契約婚と聞いていたのに溺愛婚でした
「シャワー浴びてきたら? 着替えは……俺のしかなくて悪いけど準備しておく。下着も洗濯機に放り込んでおいたら全自動だから、明日までには乾くぞ。キッチンの隣のドアがバスルームだから」

 友達が遊びにきた時のように、ひょいひょい言われて、本当に意識されてないと美冬は一瞬落ち込みそうになるが、それでいいのか……と思い直す。

「ありがとう」
 ふ……と笑った槙野は美冬の頭を撫でる。

「美冬はいっぱい、ありがとうって言ってくれるんだな。

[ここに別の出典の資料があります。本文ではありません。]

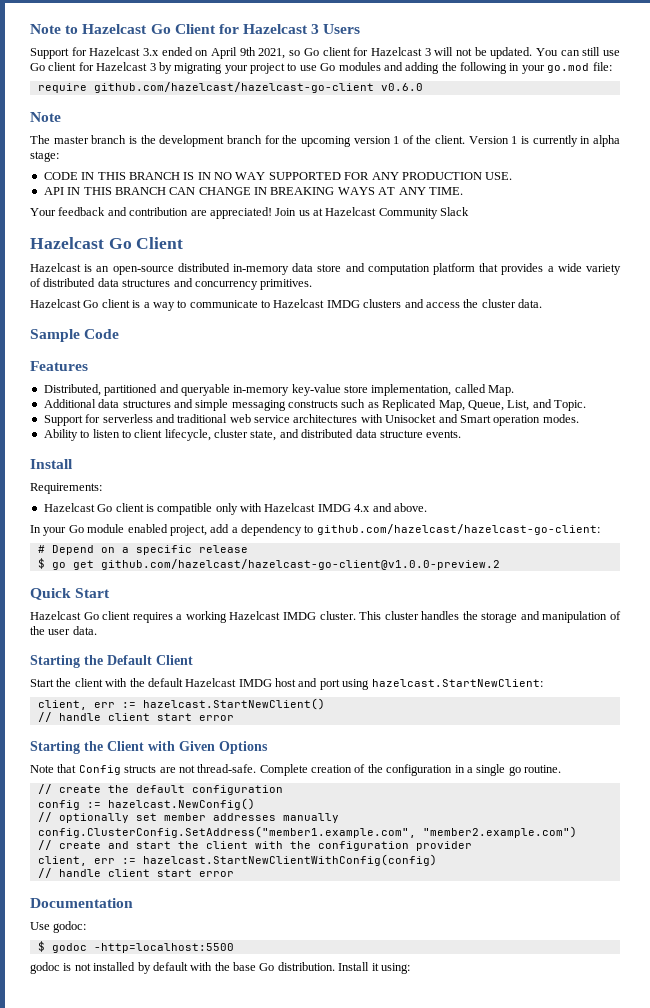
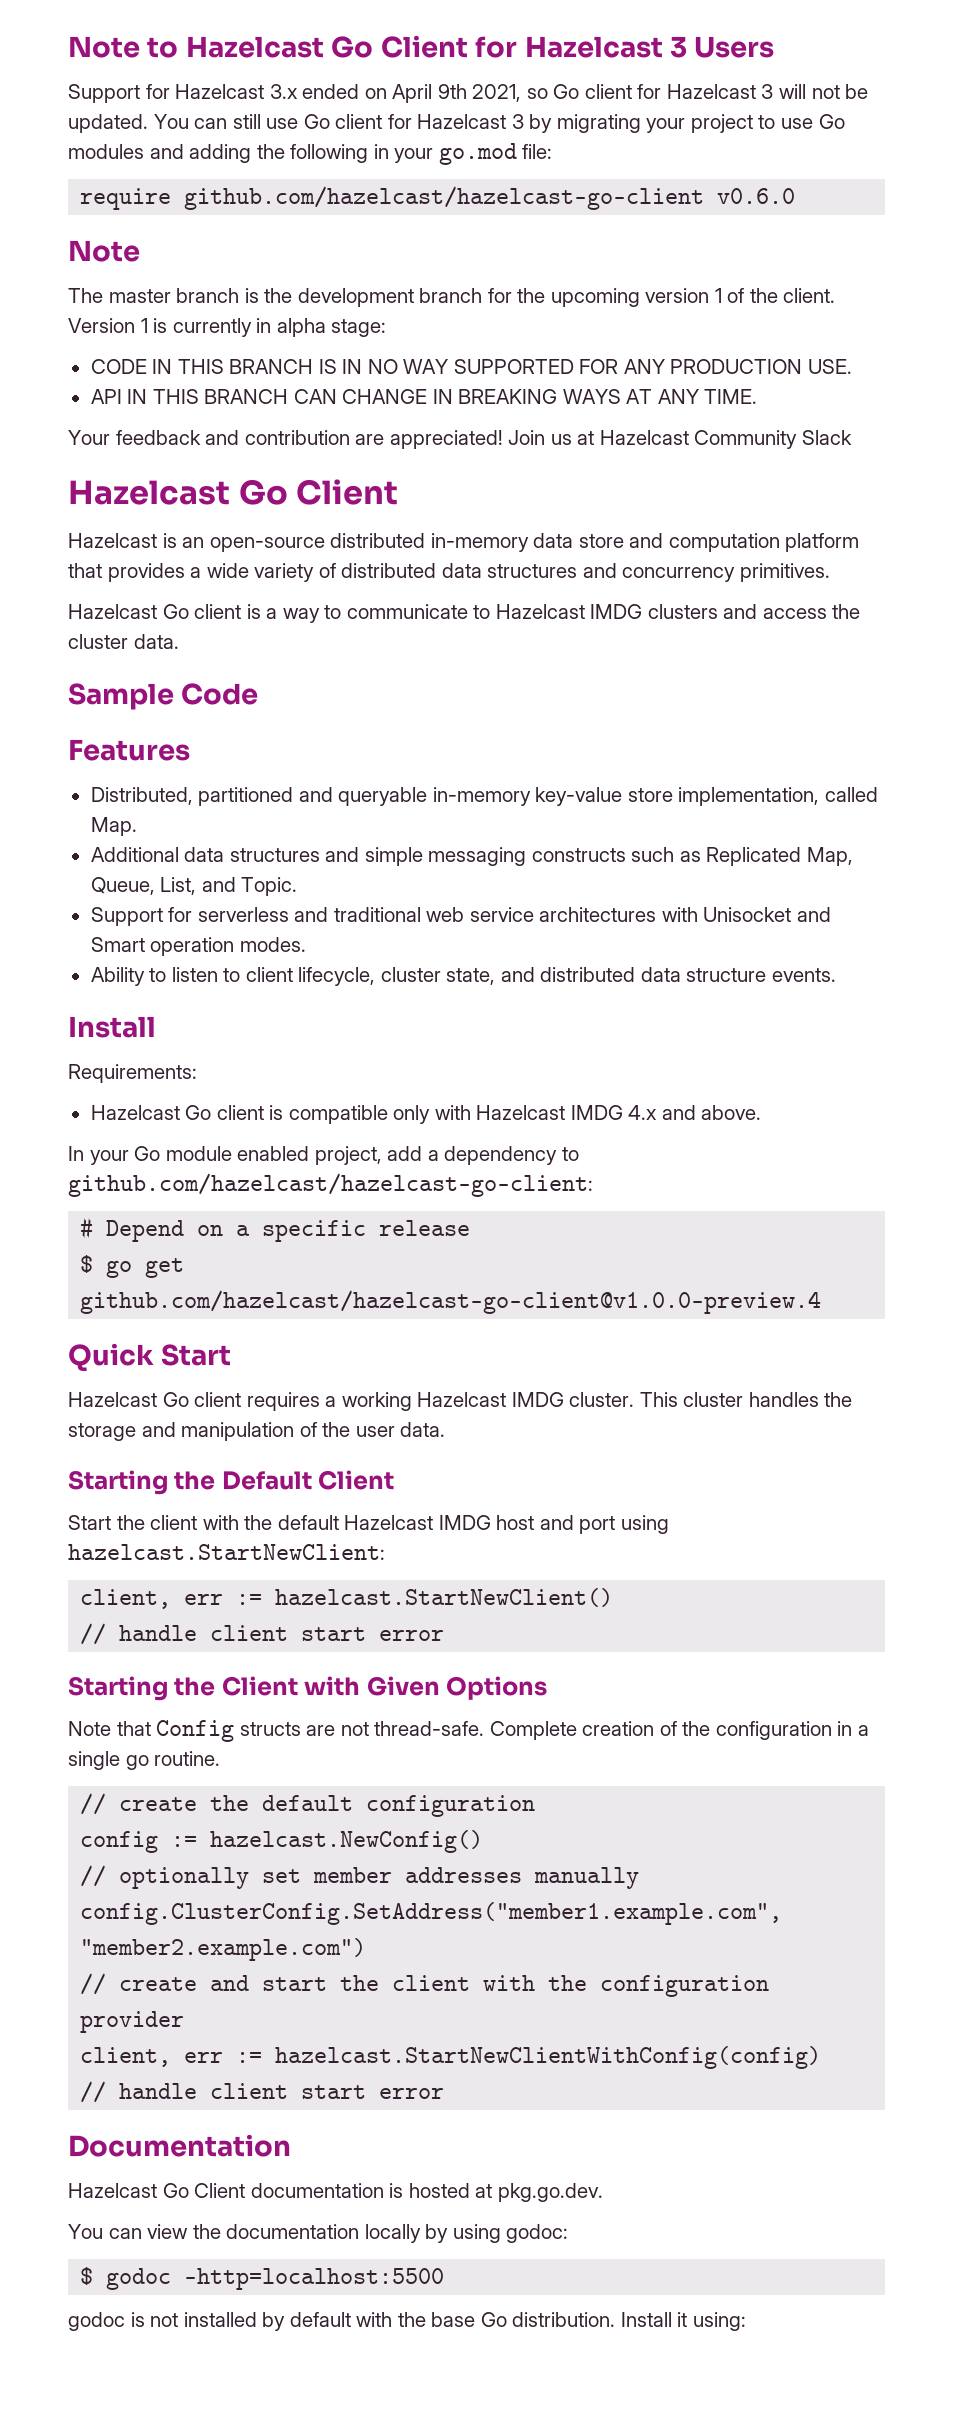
[100,559,500,570] github.com/hazelcast/hazelcast-go-client@v1.0.0-preview.2 -> [80,1290,822,1314] github.com/hazelcast/hazelcast-go-client@v1.0.0-preview.4
[30,922,50,930] Use -> [68,2183,603,2202] [68,2224,501,2243] Hazelcast Go Client documentation is hosted at pkg.go.dev. // You can view the documentation locally by using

そういうの、いいな」

 ドキッとした。
 すっごくドキッとした。

 そんなことに気づいてくれる人だということにも驚いたし、その笑顔は普段が怖いだけに笑った時の顔が割と良くてドキドキするのだ。

(ギャップ萌えってやつかしら)
 ずるいなあ……と思う。
 仕事もできて人情があって、優しくてよく気がつく。

 美冬はバスルームに向かった。
 服を脱いで、槙野に言われた通り洗濯機の中に下着を入れてボタンを押す。

 シャンプーやコンディショナーもドラッグストアのものではなくて、美冬がよく知っている海外ブランドのものがラインで置いてあった。